Scientists and doctors at the University of California, California, were able to treat a woman suffering from severe symptoms and signs of chronic mental depression, by implanting electrodes inside the brain, internally connected to neural circuits that scientists believe are responsible for her disease, and connected from the outside with a battery-powered device, implanted under the scalp, It releases impulses of stimulation and excitation, affecting the work of these nerve circuits, and preventing the patient from descending into depression, and the labyrinths of dark thoughts.
This medical breakthrough, according to what was published in the latest issue of a prestigious scientific journal (Nature Medicine), comes after a similar success in which doctors at West Virginia University Hospital were able to implant electrodes inside the brain of a 33-year-old patient to help him get rid of addiction. Opiate derivatives, which he suffered for more than ten years, during which he was exposed to episodes of excessive or overdose, which threatened his life several times.
These two treatments fall under what is known as Deep Brain Stimulation, which is the implantation of electrodes of an electronic device called a “neural stimulator” in deep areas of the brain, through which it sends electrical signals that affect how neurons perform their functions, which may help People with some neurological diseases, although it is still not clear or understood exactly how this happens.

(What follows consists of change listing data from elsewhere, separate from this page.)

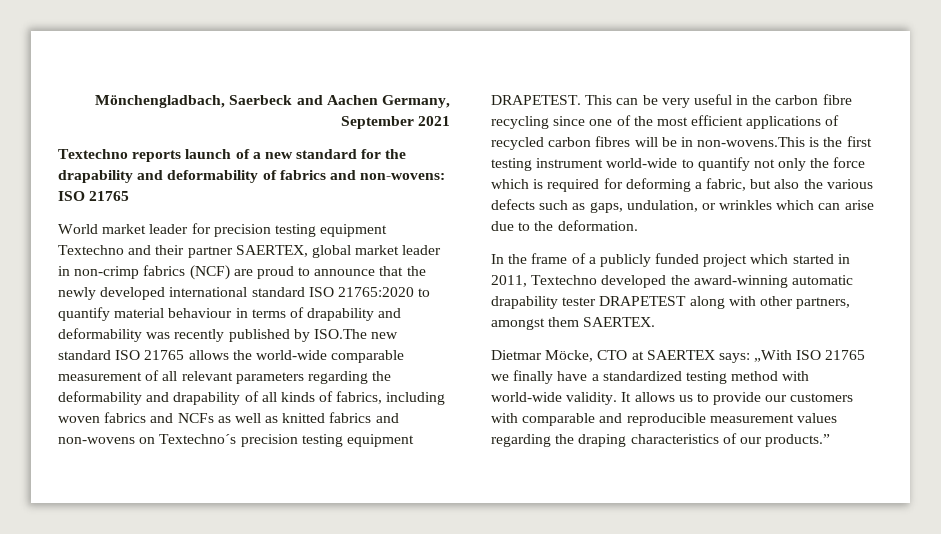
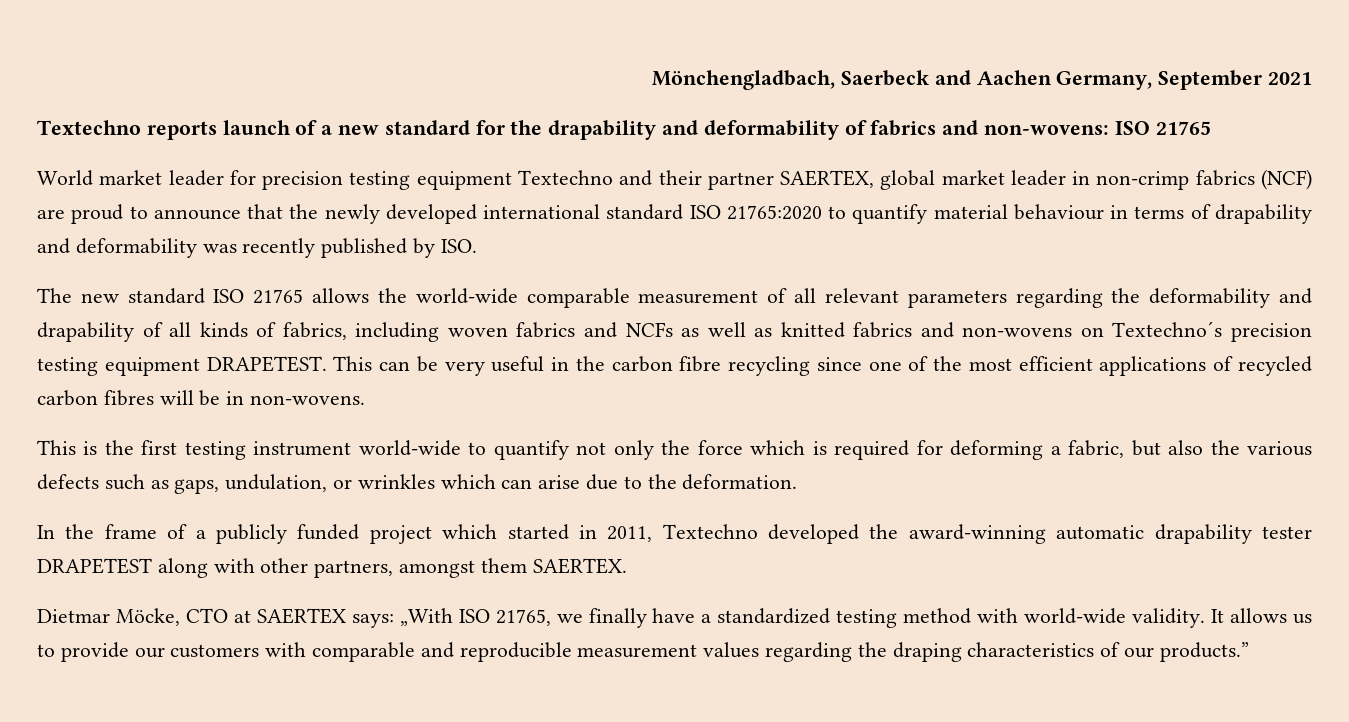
- World market leader for precision testing equipment Textechno and their partner SAERTEX, global market leader in non-crimp fabrics (NCF) are proud to announce that the newly developed international standard ISO 21765:2020 to quantify material behaviour in terms of drapability and deformability was recently published by ISO.The new standard ISO 21765 allows the world-wide comparable measurement of all relevant parameters regarding the deformability and drapability of all kinds of fabrics, including woven fabrics and NCFs as well as knitted fabrics and non-wovens on Textechno´s precision testing equipment DRAPETEST.
+ World market leader for precision testing equipment Textechno and their partner SAERTEX, global market leader in non-crimp fabrics (NCF) are proud to announce that the newly developed international standard ISO 21765:2020 to quantify material behaviour in terms of drapability and deformability was recently published by ISO.
+ The new standard ISO 21765 allows the world-wide comparable measurement of all relevant parameters regarding the deformability and drapability of all kinds of fabrics, including woven fabrics and NCFs as well as knitted fabrics and non-wovens on Textechno´s precision testing equipment DRAPETEST.
- This can be very useful in the carbon fibre recycling since one of the most efficient applications of recycled carbon fibres will be in non-wovens.This is the first testing instrument world-wide to quantify not only the force which is required for deforming a fabric, but also the various defects such as gaps, undulation, or wrinkles which can arise due to the deformation.
+ This can be very useful in the carbon fibre recycling since one of the most efficient applications of recycled carbon fibres will be in non-wovens.
+ This is the first testing instrument world-wide to quantify not only the force which is required for deforming a fabric, but also the various defects such as gaps, undulation, or wrinkles which can arise due to the deformation.
- Dietmar Möcke, CTO at SAERTEX says: „With ISO 21765 we finally have a standardized testing method with world-wide validity.
+ Dietmar Möcke, CTO at SAERTEX says: „With ISO 21765, we finally have a standardized testing method with world-wide validity.

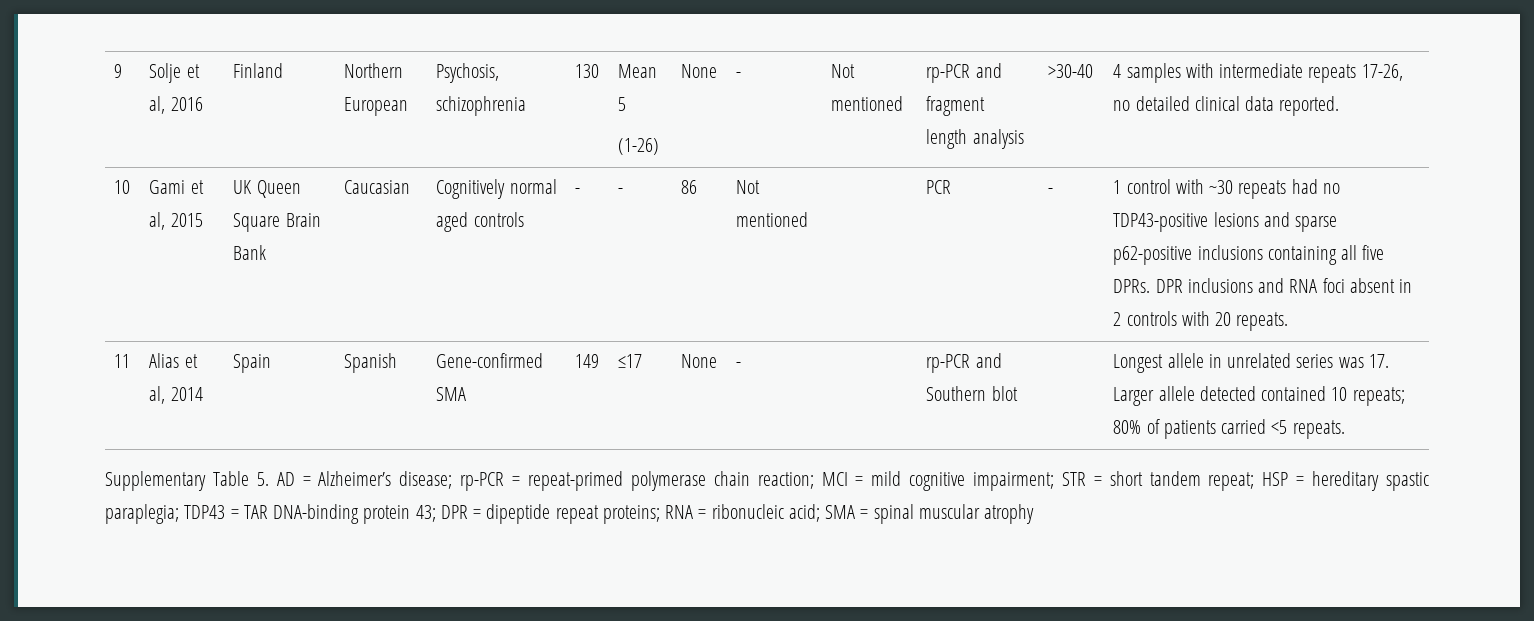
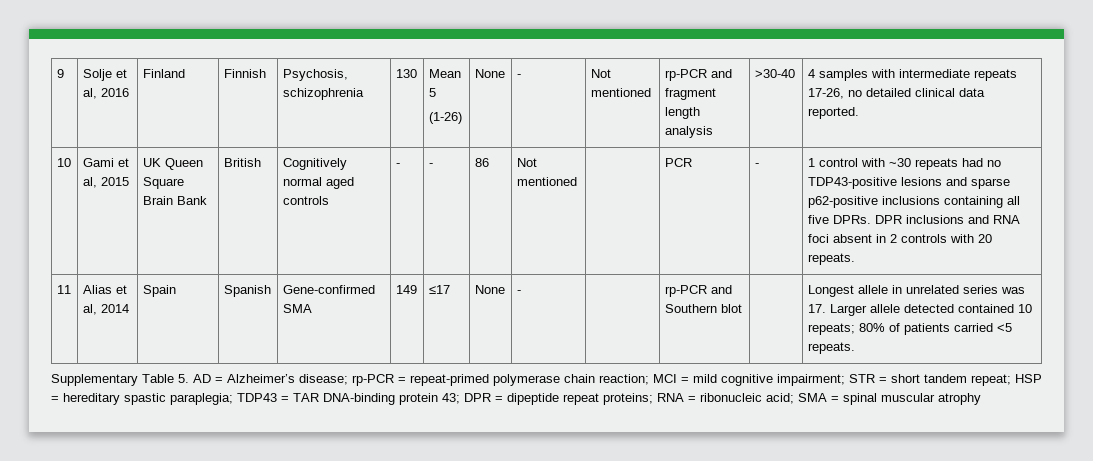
- 9 | Solje et al, 2016 | Finland | Northern European | Psychosis, schizophrenia | 130 | Mean 5
+ 9 | Solje et al, 2016 | Finland | Finnish | Psychosis, schizophrenia | 130 | Mean 5
- Caucasian
+ British

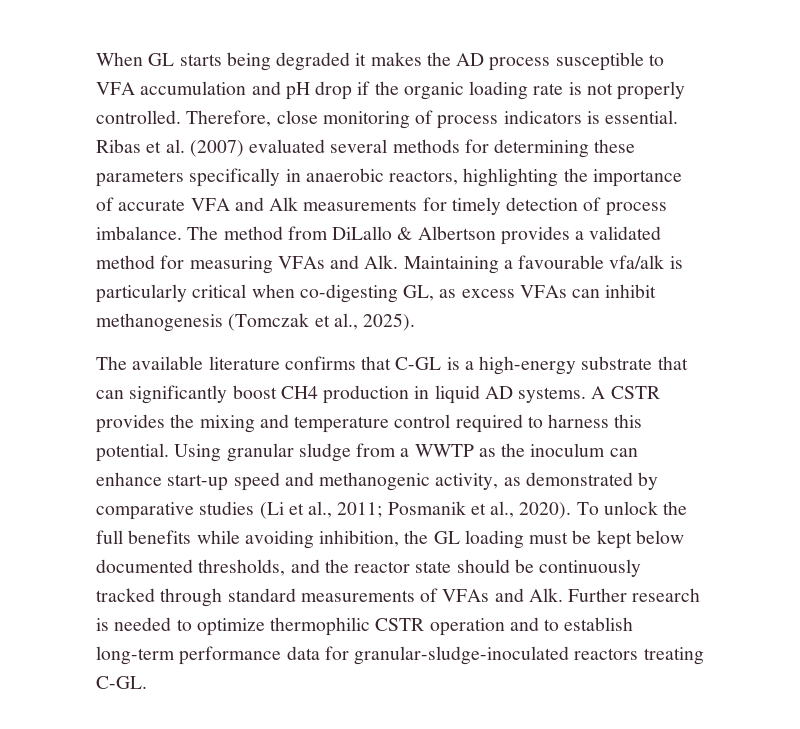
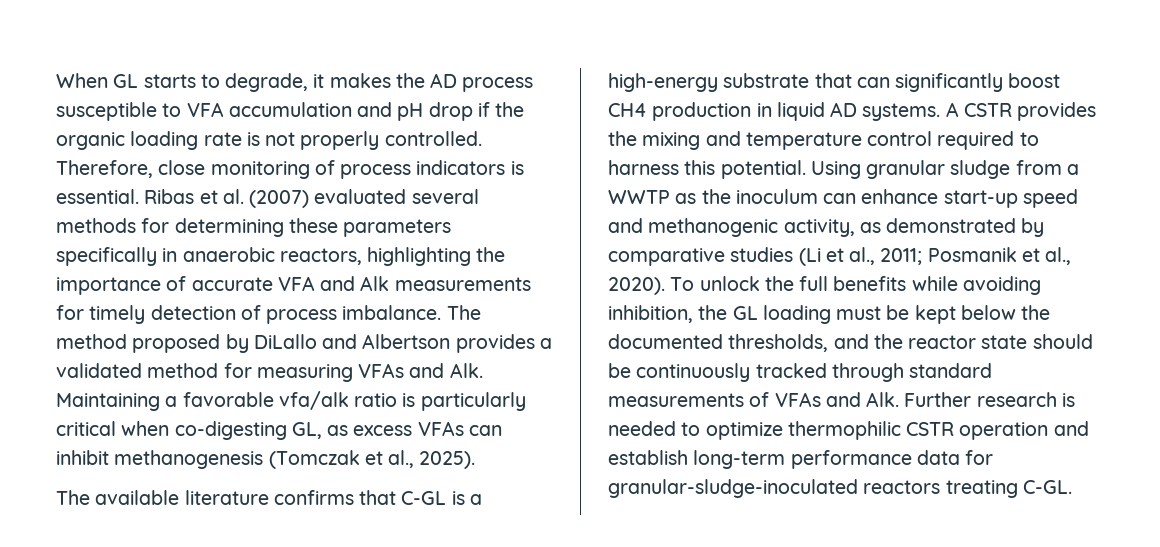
- When GL starts being degraded it makes the AD process susceptible to VFA accumulation and pH drop if the organic loading rate is not properly controlled.
+ When GL starts to degrade, it makes the AD process susceptible to VFA accumulation and pH drop if the organic loading rate is not properly controlled.
- The method from DiLallo & Albertson provides a validated method for measuring VFAs and Alk. Maintaining a favourable vfa/alk is particularly critical when co-digesting GL, as excess VFAs can inhibit methanogenesis (Tomczak et al., 2025).
+ The method proposed by DiLallo and Albertson provides a validated method for measuring VFAs and Alk. Maintaining a favorable vfa/alk ratio is particularly critical when co-digesting GL, as excess VFAs can inhibit methanogenesis (Tomczak et al., 2025).
- To unlock the full benefits while avoiding inhibition, the GL loading must be kept below documented thresholds, and the reactor state should be continuously tracked through standard measurements of VFAs and Alk. Further research is needed to optimize thermophilic CSTR operation and to establish long-term performance data for granular-sludge-inoculated reactors treating C-GL.
+ To unlock the full benefits while avoiding inhibition, the GL loading must be kept below the documented thresholds, and the reactor state should be continuously tracked through standard measurements of VFAs and Alk. Further research is needed to optimize thermophilic CSTR operation and establish long-term performance data for granular-sludge-inoculated reactors treating C-GL.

Such a method, whether for therapeutic medical uses or other uses, is known as the field of human enhancement, which can be defined as making a change, natural, artificial or technological, to the human body, in order to enhance its physical or mental capabilities. Indeed, there are many different forms of human enhancement or enhancement techniques, some of which are under development, and some that are currently being tested.
Among the technologies falling under this concept are: human genetic engineering (ie gene therapy), neural implants, brain-computer interfaces, electronic software, deep brain stimulation, etc.
As with recent medical technological breakthroughs, the aforementioned University of California study still has a long way to go until it is approved as a treatment method for widespread use. Perhaps the most important hurdle he faces will be to identify the different neural circuits in the brain that cause episodes of major depression, which may differ from one person to another. Another obstacle is how long this treatment method will be effective, and will electrical stimulation achieve a full lifelong recovery? Or will its effect decline over time to return the patient to his previous era?
* Writer specializing in scientific affairs.